Change listing data:
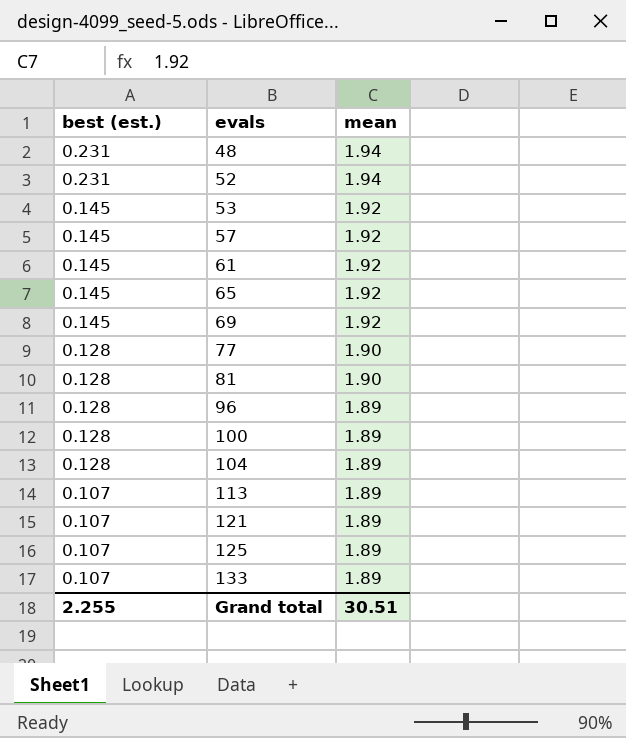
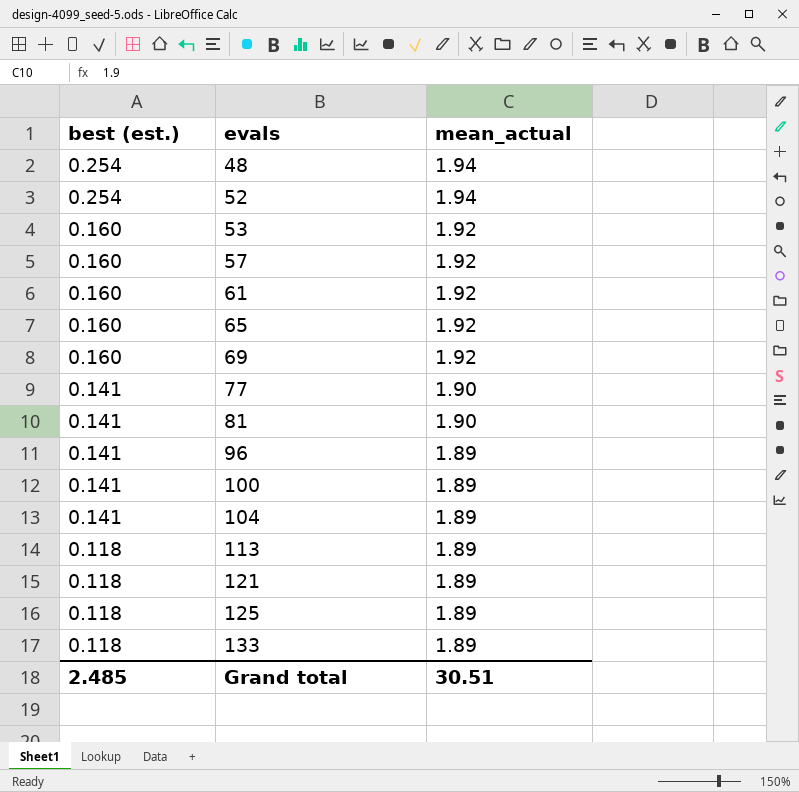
column name: mean -> mean_actual
48 | best (est.): 0.231 -> 0.254
52 | best (est.): 0.231 -> 0.254
53 | best (est.): 0.145 -> 0.160
57 | best (est.): 0.145 -> 0.160
61 | best (est.): 0.145 -> 0.160
65 | best (est.): 0.145 -> 0.160
69 | best (est.): 0.145 -> 0.160
77 | best (est.): 0.128 -> 0.141
81 | best (est.): 0.128 -> 0.141
96 | best (est.): 0.128 -> 0.141
100 | best (est.): 0.128 -> 0.141
104 | best (est.): 0.128 -> 0.141
113 | best (est.): 0.107 -> 0.118
121 | best (est.): 0.107 -> 0.118
125 | best (est.): 0.107 -> 0.118
133 | best (est.): 0.107 -> 0.118
Grand total | best (est.): 2.255 -> 2.485

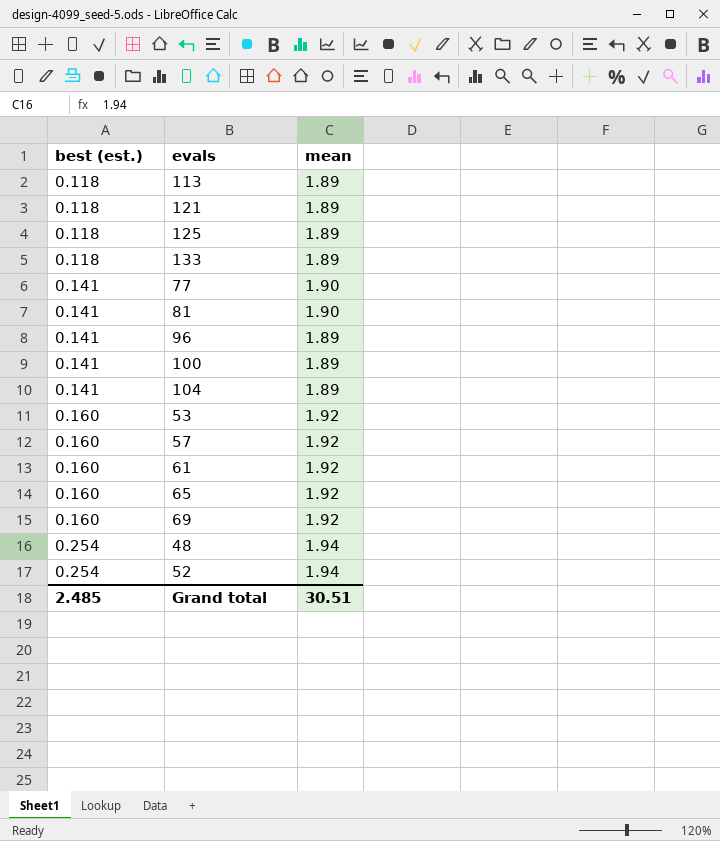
row order: best (est.) descending -> best (est.) ascending
column name: mean_actual -> mean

Problem to work on:
Only the number is wanted: how many lines above include the word "column"?

Solution:
2